◆ Task description:
Anywhere the string "title" shows up in the listing below, copy the line it is in.

◆ Dataset excerpts:

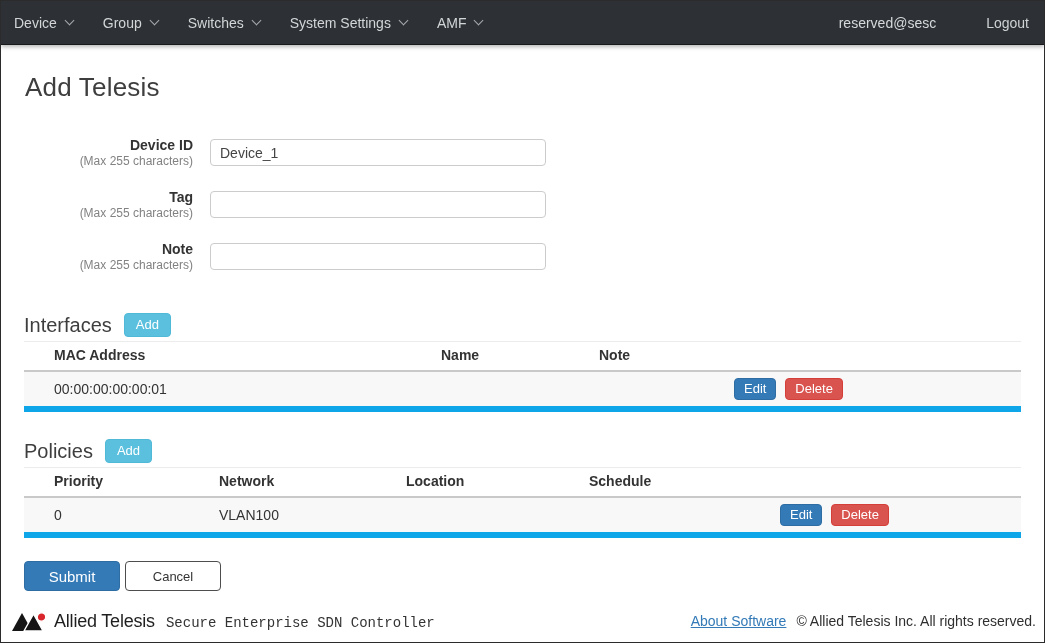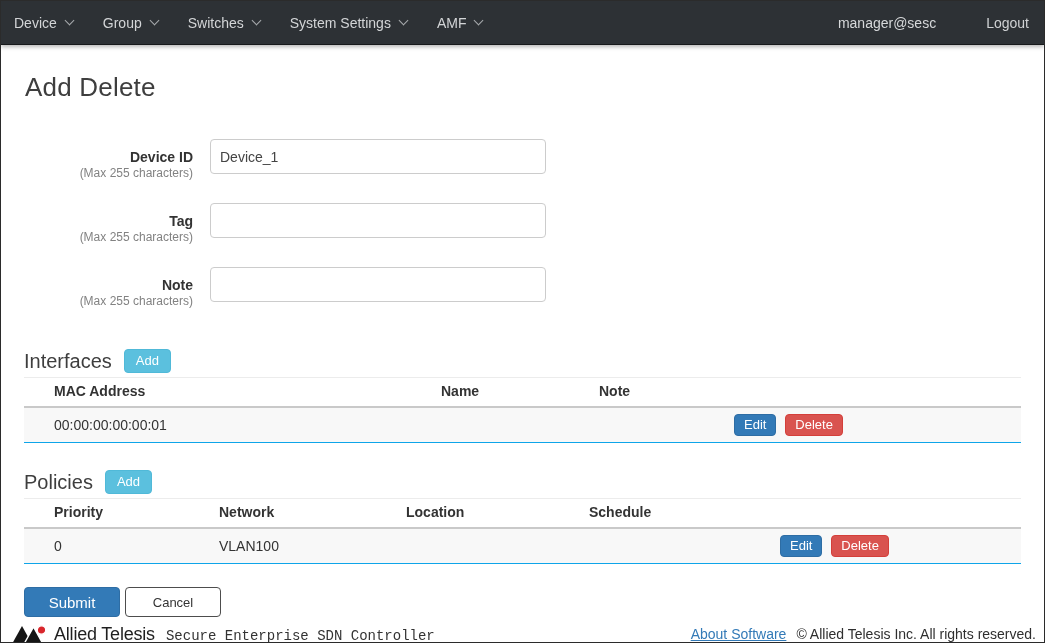--- a/index.html
+++ b/index.html
@@ -147,7 +147,7 @@
       </div>
     </div>
     <div class="nav-right">
-      <span class="nav-user">manager@sesc</span>
+      <span class="nav-user">reserved@sesc</span>
       <span class="nav-logout">Logout</span>
     </div>
   </nav>

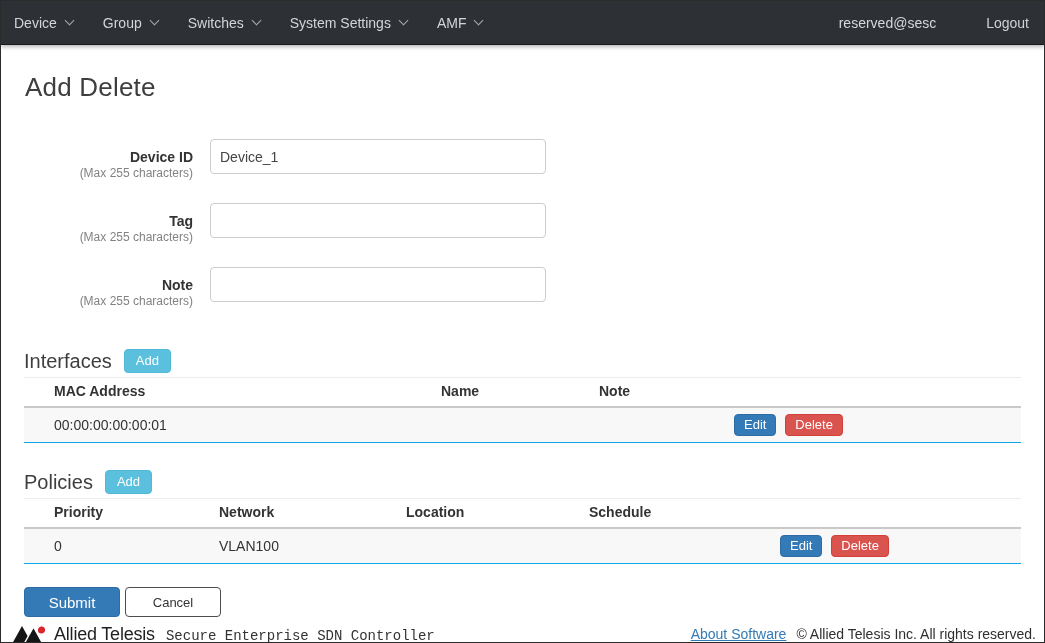--- a/index.html
+++ b/index.html
@@ -153,7 +153,7 @@
   </nav>
 
   <main>
-    <h1 class="page-title">Add Delete</h1>
+    <h1 class="page-title">Add Telesis</h1>
 
     <div class="form">
       <div class="field-row">

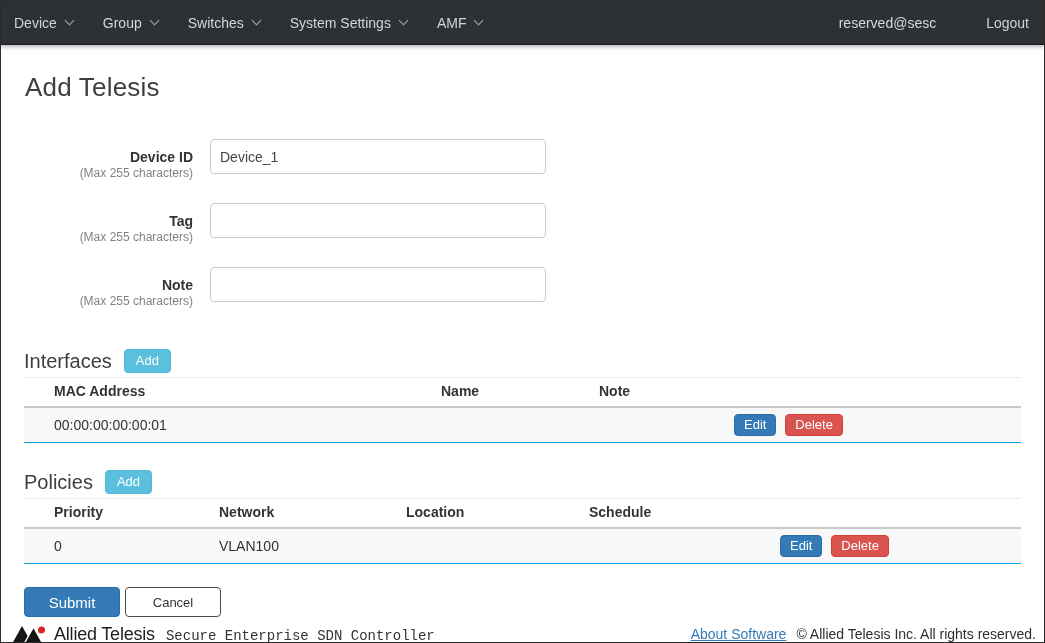--- a/index.html
+++ b/index.html
@@ -53,7 +53,7 @@
   .form { margin-top: 36px; }
   .field-row { display: flex; align-items: flex-start; margin-bottom: 22px; }
   .field-labelbox { width: 169px; text-align: right; margin-right: 17px; margin-top: -2px; }
-  .field-label { font-size: 14px; font-weight: bold; color: #333; line-height: 17px; margin-top: 12px; }
+  .field-label { font-size: 14px; font-weight: bold; color: #333; line-height: 17px; }
   .field-hint { font-size: 12px; color: #828282; line-height: 15px; }
   input.text-input {
     width: 336px; height: 35px;

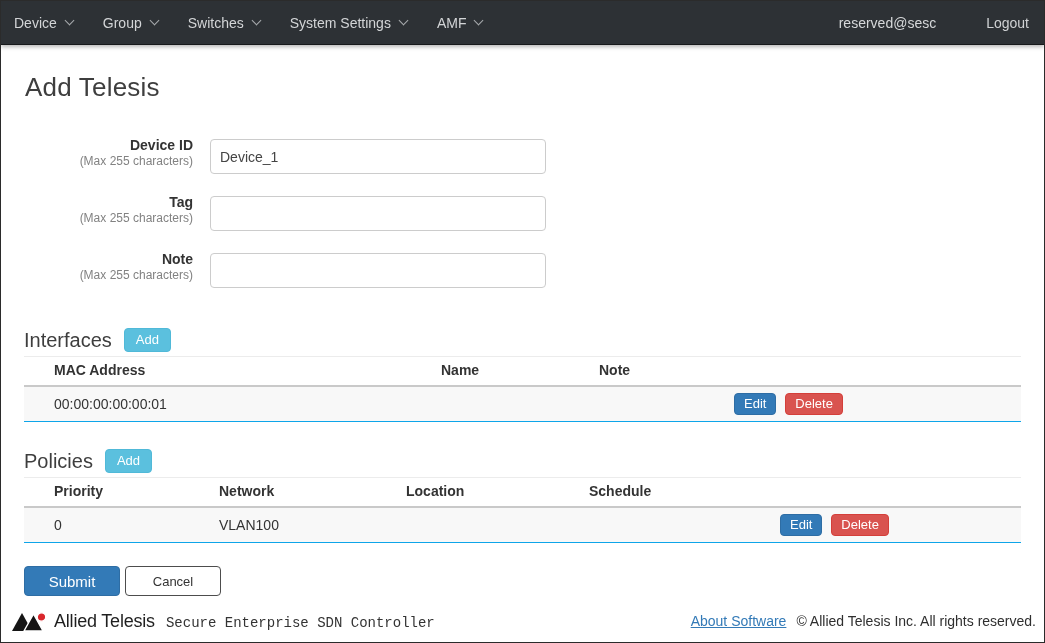--- a/index.html
+++ b/index.html
@@ -56,7 +56,7 @@
   .field-label { font-size: 14px; font-weight: bold; color: #333; line-height: 17px; }
   .field-hint { font-size: 12px; color: #828282; line-height: 15px; }
   input.text-input {
-    width: 336px; height: 35px;
+    width: 336px; height: 27px;
     border: 1px solid #ccc; border-radius: 4px;
     padding: 3px 9px; font-size: 14px; color: #444;
     font-family: "Liberation Sans", sans-serif;

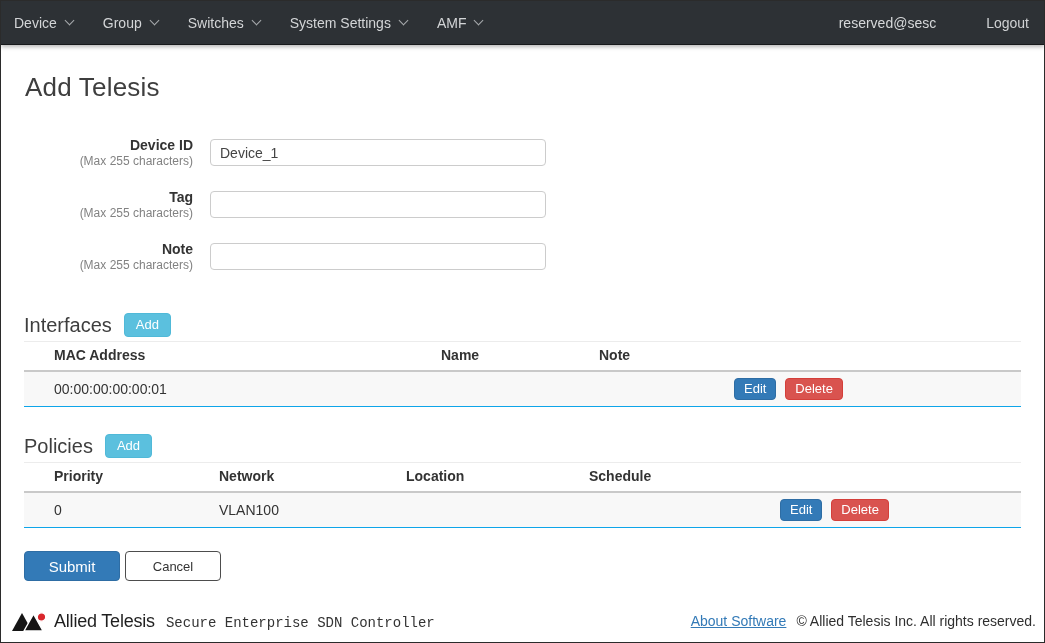--- a/index.html
+++ b/index.html
@@ -83,7 +83,7 @@
   }
   table.data-table td {
     font-size: 14px; color: #333; background: #f8f8f8;
-    padding: 6px 0 6px 30px; border-bottom: 1px solid #0ea5e9;
+    padding: 6px 0 6px 30px; border-bottom: 6px solid #0ea5e9;
     white-space: nowrap; vertical-align: middle; height: 33px;
   }
   .btn-sm {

◆ Result for this task:
-    <h1 class="page-title">Add Delete</h1>
+    <h1 class="page-title">Add Telesis</h1>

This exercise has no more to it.